I tend to think about the concept of water governance quite often… in fact, I did a whole PhD on the topic. To me, it makes a lot of sense and, at least at the 10,000-foot level of analysis, can explain why some have access to water, others don’t, and why this matters to the challenge of increasing access to water, sanitation… or any other good or service, really.
In general, I like to think of water governance as being the political and institutional framework that essentially defines access. At the most basic level, ask yourself, “how do I access water?” For most of us, we access it as a service in our houses and buy it as a product in discrete units (gallons)… and even, tangentially, embedded in the food that we buy. For residents of countries with non-existent, barely or non-functional infrastructure, access to water is a high stakes game.
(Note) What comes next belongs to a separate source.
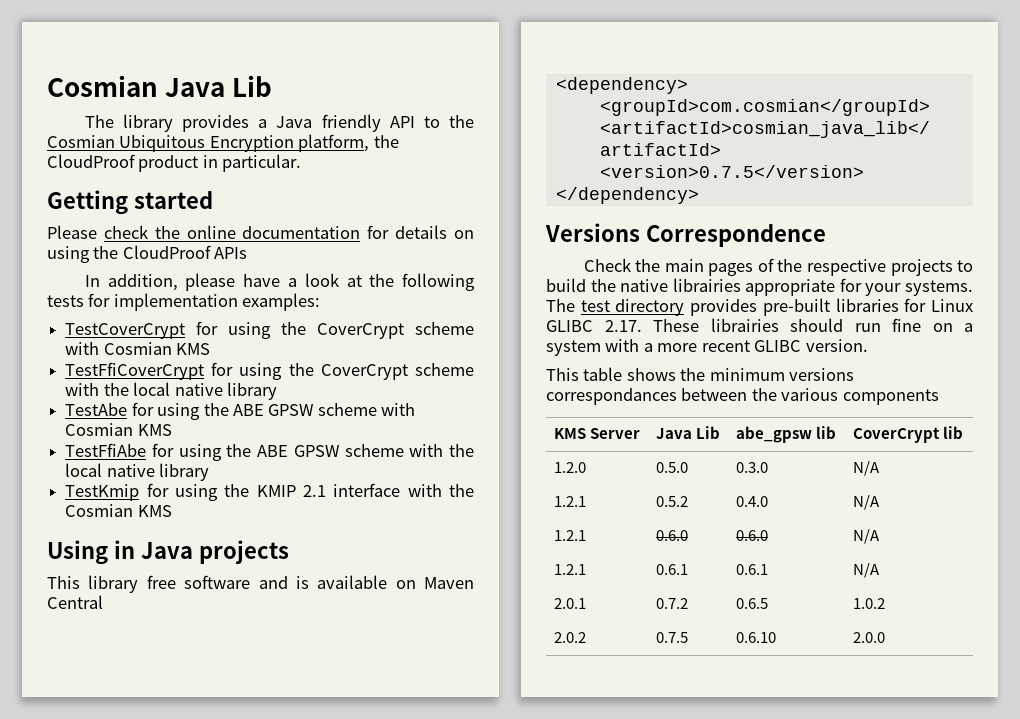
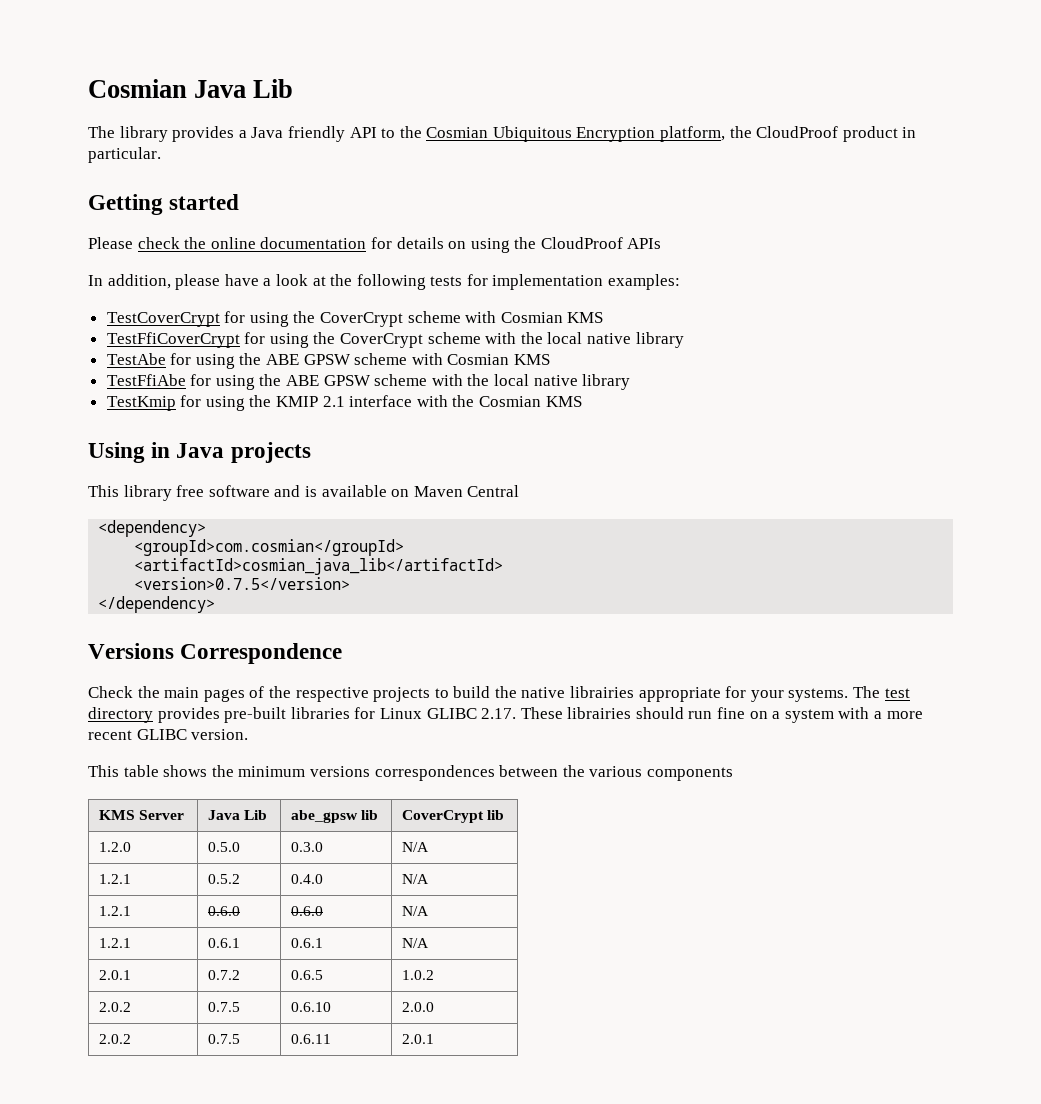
[546,388,677,405] correspondances -> [374,765,495,781] correspondences
(885, 637) none -> [98,1034,131,1044] [207,1034,240,1044] [290,1034,331,1044] [401,1034,434,1044] // 2.0.2 | 0.7.5 | 0.6.11 | 2.0.1

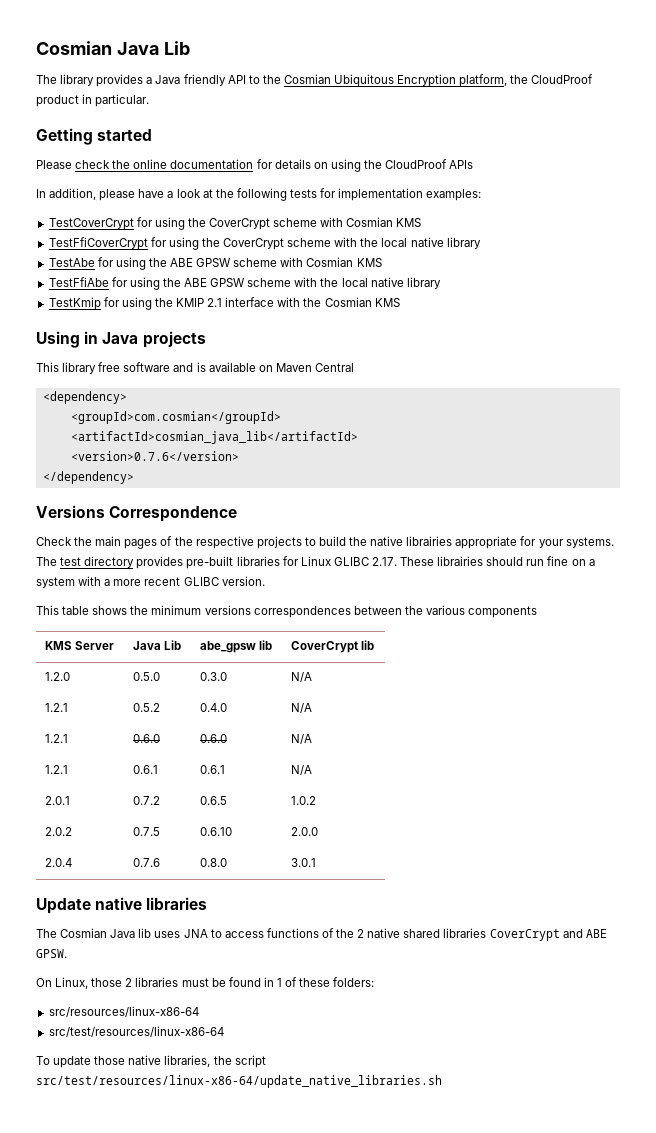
[134,577,351,590] <version>0.7.5</version> -> [70,451,239,461] <version>0.7.6</version>
[98,1034,131,1044] [207,1034,240,1044] [290,1034,331,1044] [401,1034,434,1044] 2.0.2 | 0.7.5 | 0.6.11 | 2.0.1 -> [44,858,72,867] [132,858,160,867] [199,858,227,867] [290,858,316,867] [36,897,208,914] [36,928,607,941] [36,949,67,958] [36,977,375,989] [48,1006,199,1018] [48,1026,224,1038] [36,1055,266,1068] [36,1075,442,1088] 2.0.4 | 0.7.6 | 0.8.0 | 3.0.1 // Update native libraries // The Cosmian Java lib uses JNA to access functions of the 2 native shared libraries CoverCrypt and ABE GPSW. // On Linux, those 2 libraries must be found in 1 of these folders: // src/resources/linux-x86-64 // src/test/resources/linux-x86-64 // To update those native libraries, the script src/test/resources/linux-x86-64/update_native_libraries.sh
It is arguably a function of affordability and accountability—either they can purchase whatever they need and/or they can nudge their governments to provide it as a service.
What governance looks like can vary greatly, and changes over time. One can find examples of water governance everywhere in history, from the dirgiste or top-down ‘hydraulic states’ that Wittfogel spoke of, where the ministers and presidents decide all (peasants be damned!), to the intermixed central government, local government, and private interests and conflicts in the American west (Cadillac Desert has great stories about this), or even the local-level dysfunction that I documented during my graduate work.
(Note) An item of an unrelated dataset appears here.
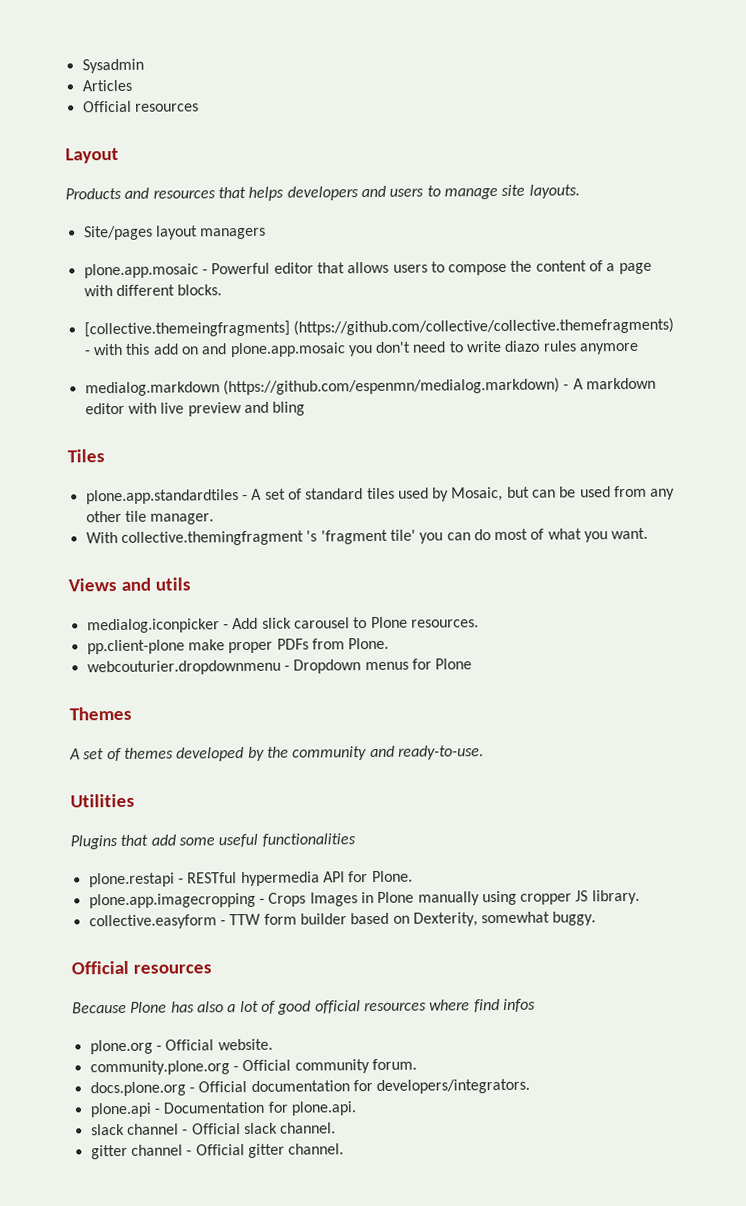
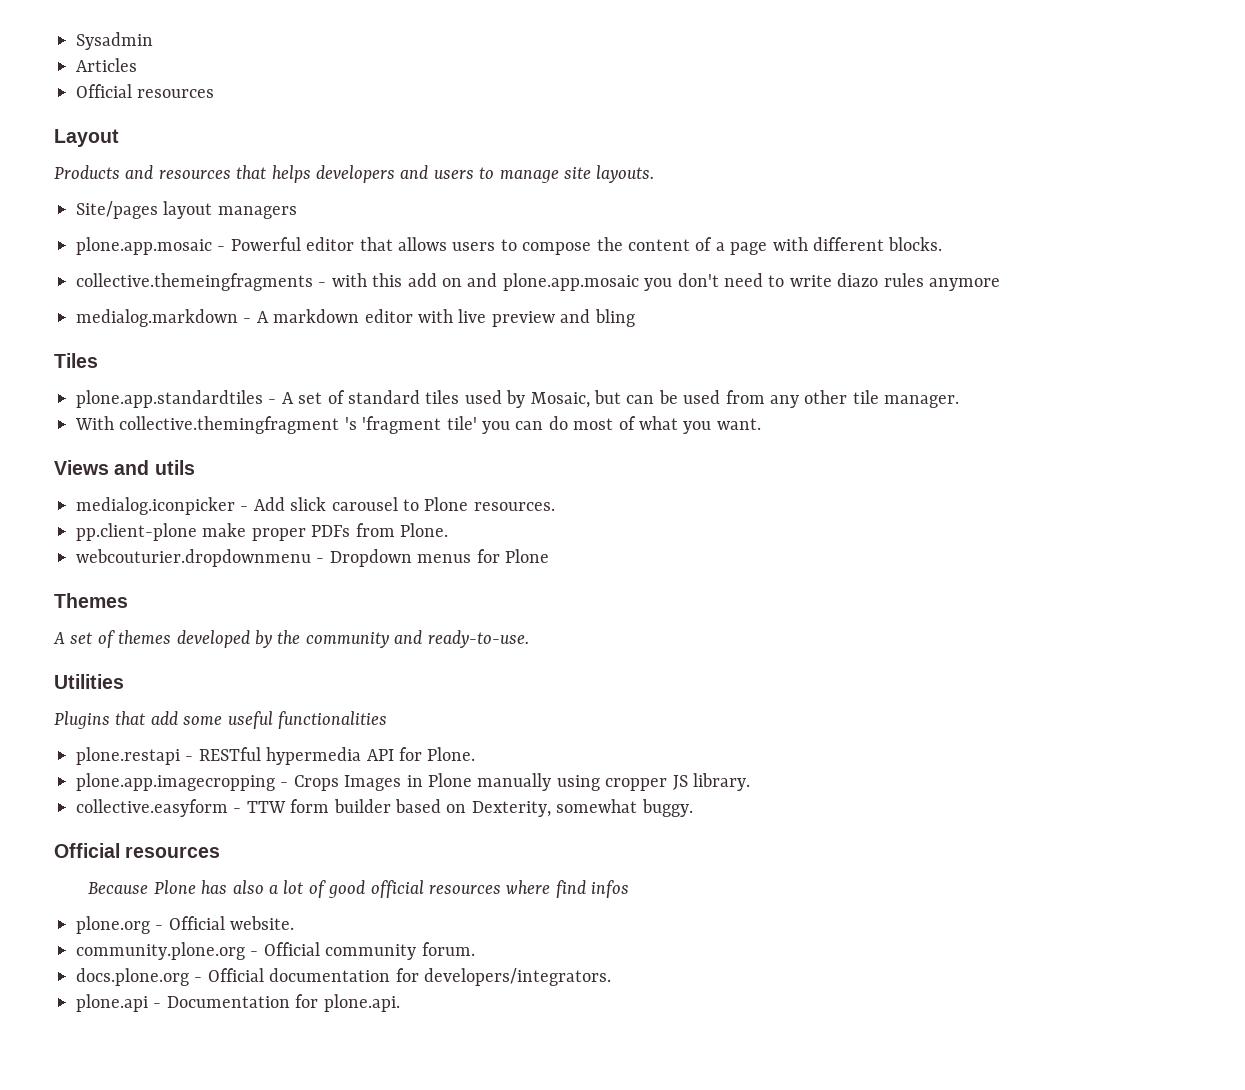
[83,317,674,338] [collective.themeingfragments] (https://github.com/collective/collective.themefragments) -> [76,273,313,291] collective.themeingfragments
[222,377,560,396] (https://github.com/espenmn/medialog.markdown) -> (238, 318) none
[90,1122,337,1136] [90,1143,345,1160] // slack channel - Official slack channel. // gitter channel - Official gitter channel. -> (400, 1003) none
Does any of these mean anything beyond academic posturing? I’d like to think so. I often point to the 2004 World Bank World Development Report ‘Making Services Work for the Poor’ and the work of the Water Integrity Network. These sources provide numerous examples of how the water governance and the overall enabling environment can have a major effect on project effectiveness.
IIED has one excellent example from way back in 2002 that shows how entrenched interests sunk a project.
Actually, here’s an easier suggestion– just think about all the lack of accountability that has happened with the Flint water crisis…or watch the movie “Chinatown” if you want to think about water governance.
Water governance is too big of a concept to cover in one blog post, and I’d appreciate your thoughts on any of this.